Web document revisions
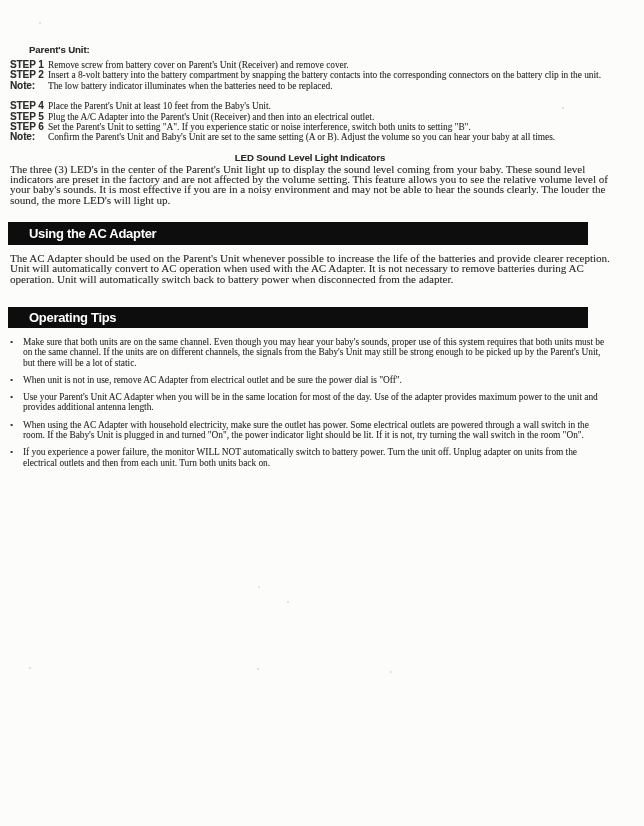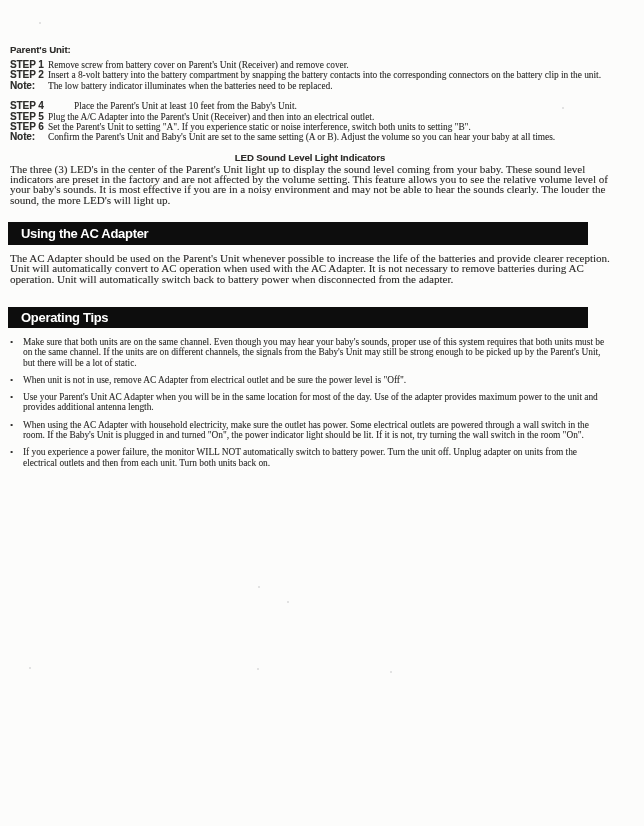"Parent's Unit:" .unit-heading { margin-left: none -> 19px }
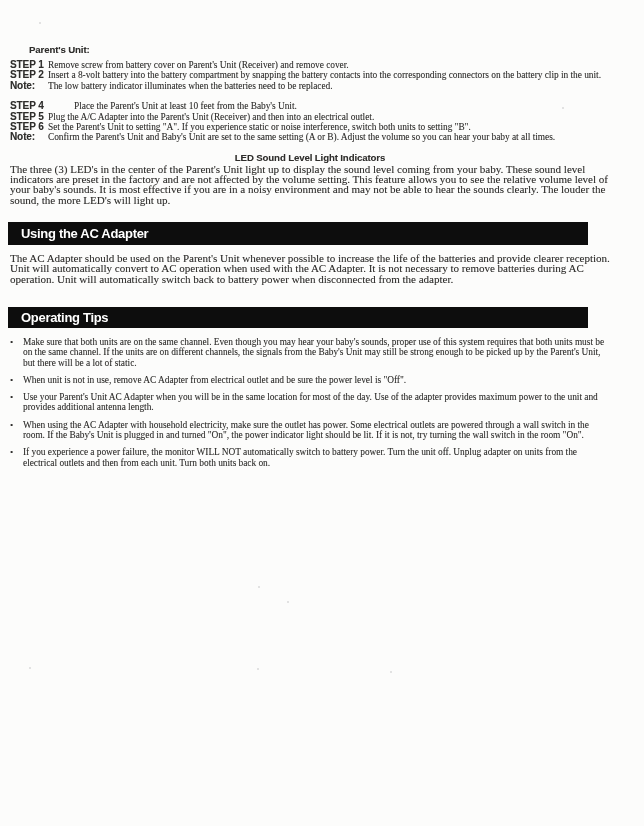"STEP 4" .step-row.group-gap { gap: 26px -> none }
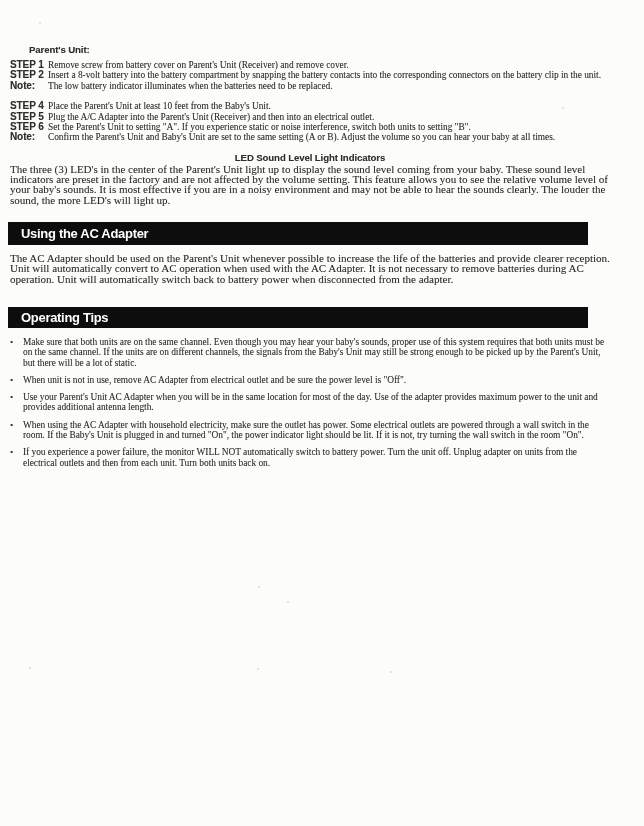"Using the AC Adapter" .section-bar { padding-left: 13px -> 21px }
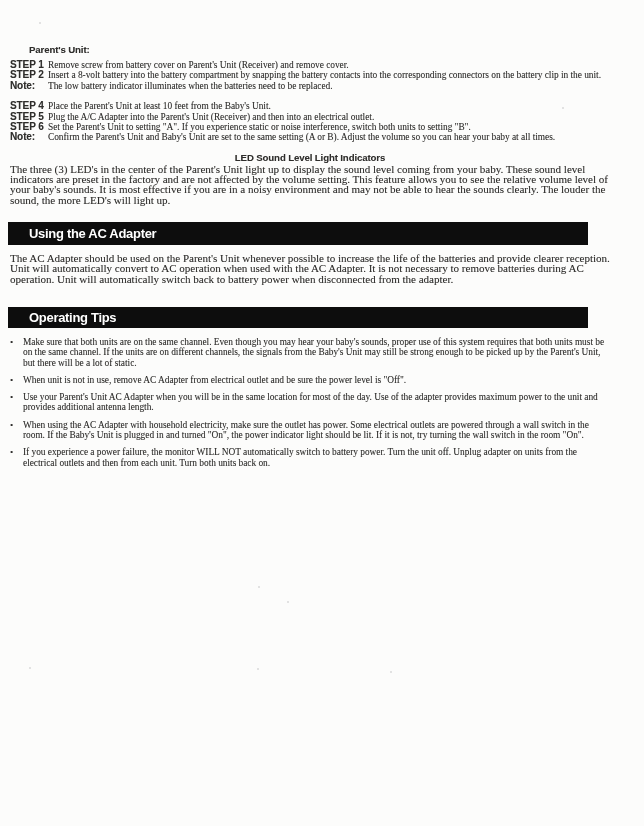"When unit is not in" span.tip-text { text: level -> dial }
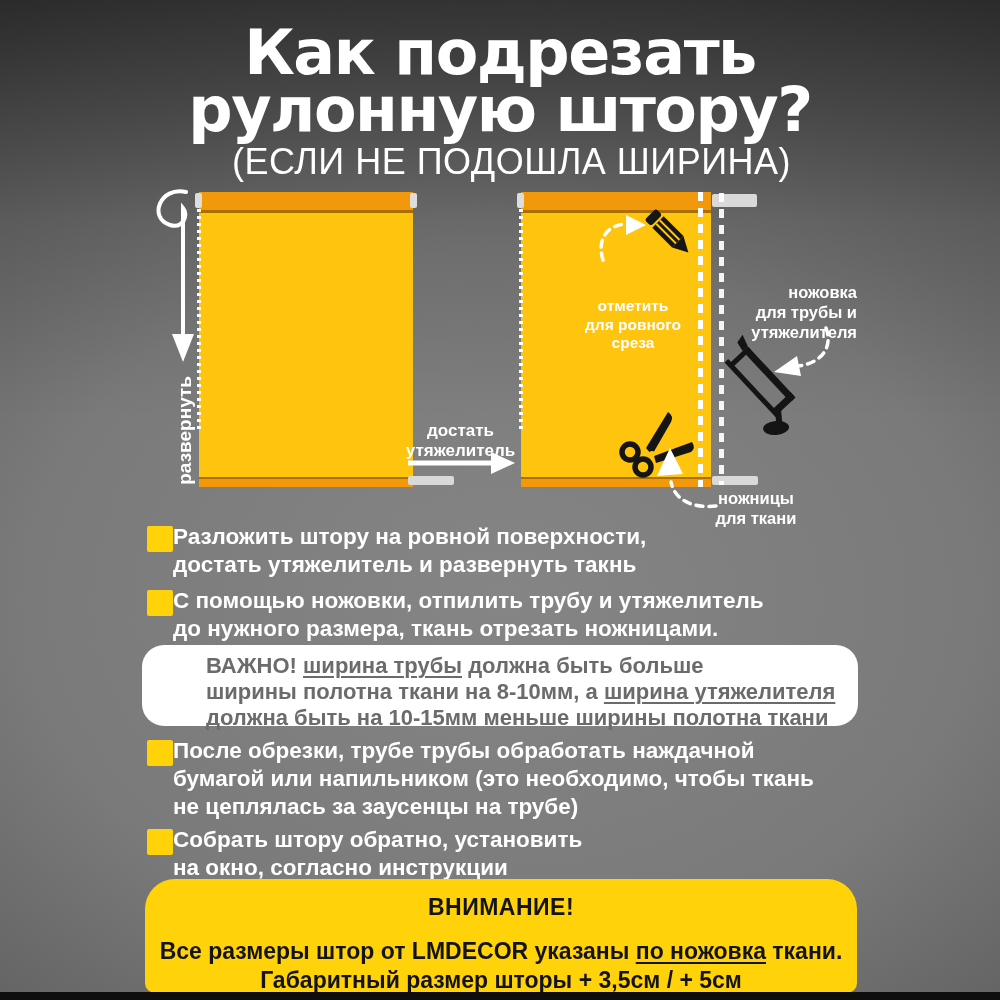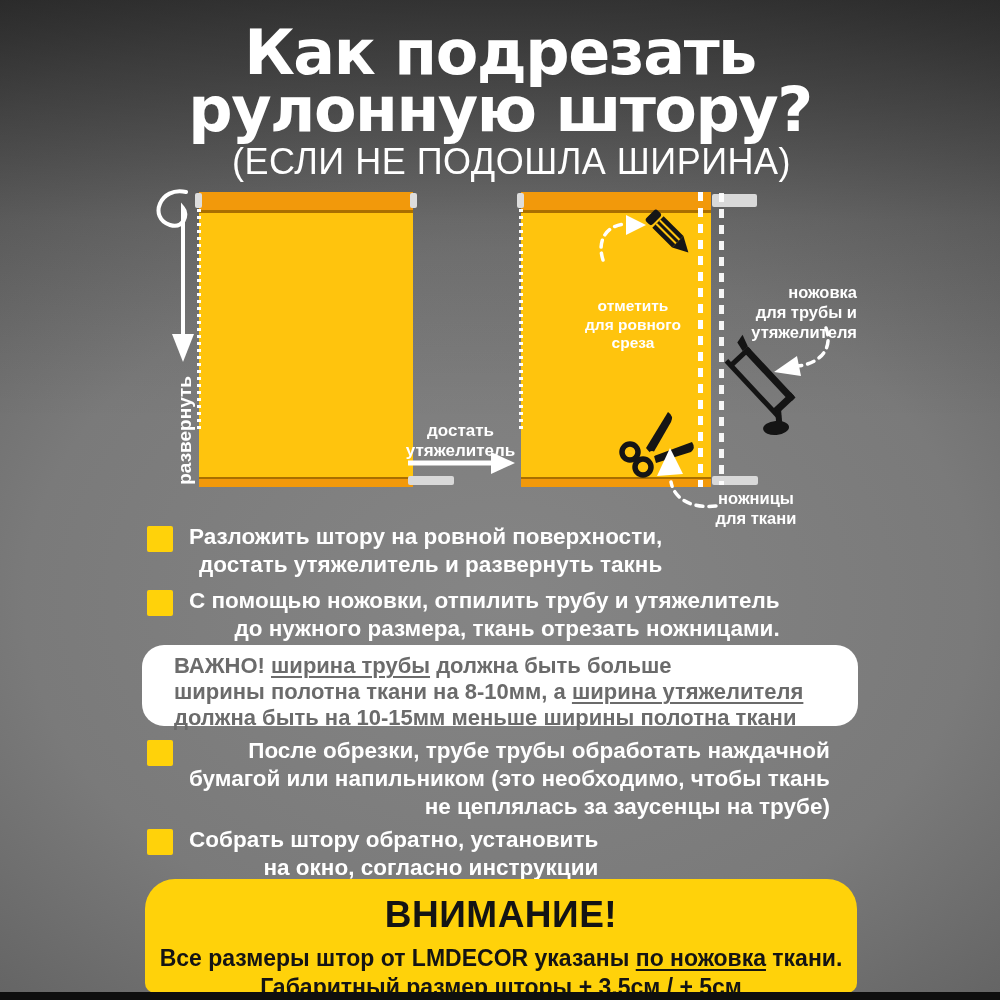"Разложить штору на ровной поверхности," .step { gap: 16px -> 0; text-align: right -> none }
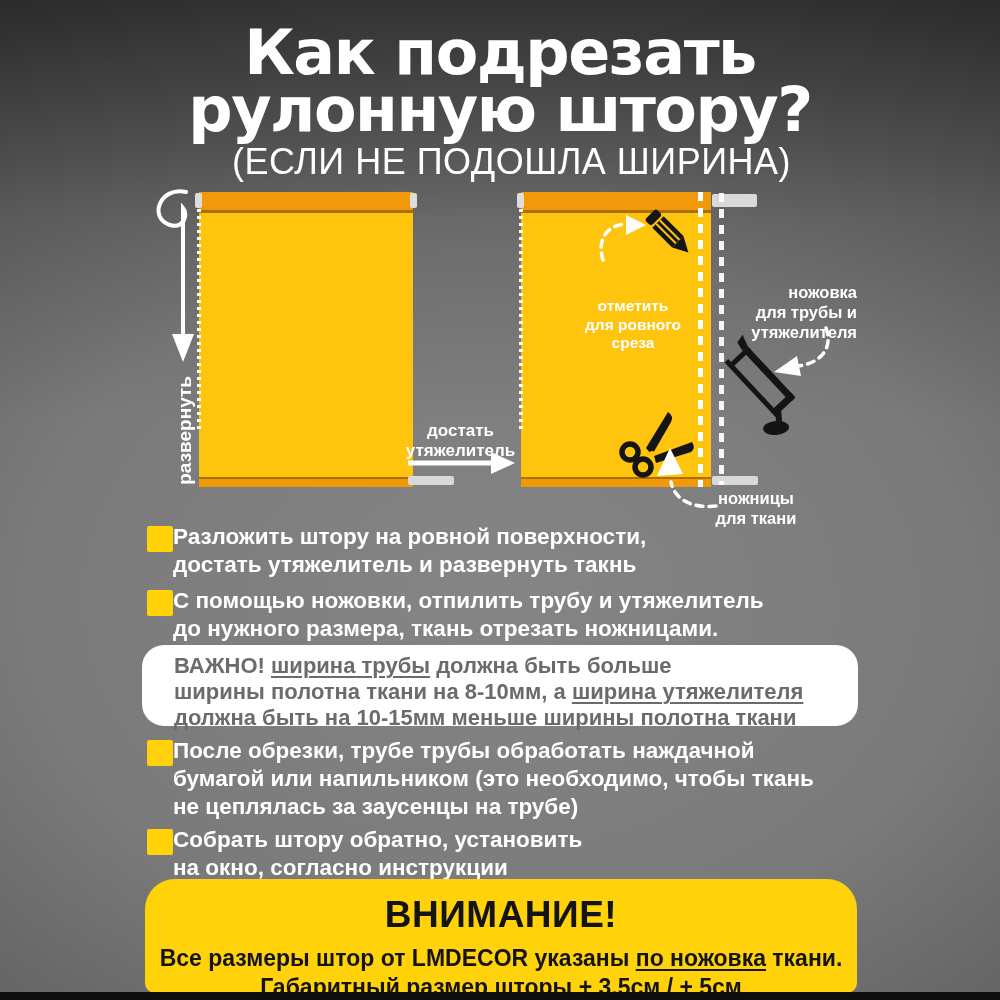"ВАЖНО! ширина трубы должна быть" #important { padding: 8px 10px 0 32px -> 8px 10px 0 64px }
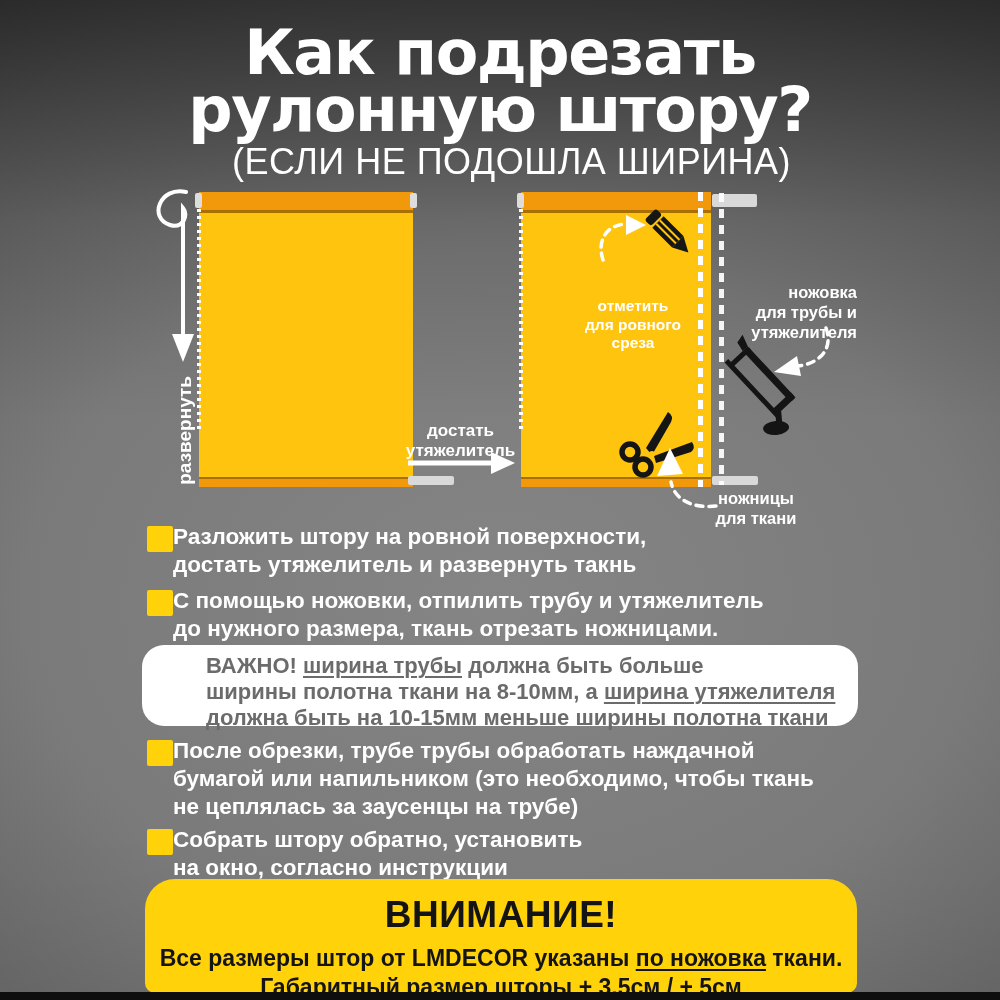"ВНИМАНИЕ!" #attention .att-h { font-size: 37px -> 23px; margin: 0 0 8px -> 0 0 16px }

Work order
Omit all pictures and repeat the rest of the records verbatim.

Answer for this exercise
"Parent's Unit:" .unit-heading { margin-left: none -> 19px }
"STEP 4" .step-row.group-gap { gap: 26px -> none }
"Using the AC Adapter" .section-bar { padding-left: 13px -> 21px }
"When unit is not in" span.tip-text { text: level -> dial }
"Разложить штору на ровной поверхности," .step { gap: 16px -> 0; text-align: right -> none }
"ВАЖНО! ширина трубы должна быть" #important { padding: 8px 10px 0 32px -> 8px 10px 0 64px }
"ВНИМАНИЕ!" #attention .att-h { font-size: 37px -> 23px; margin: 0 0 8px -> 0 0 16px }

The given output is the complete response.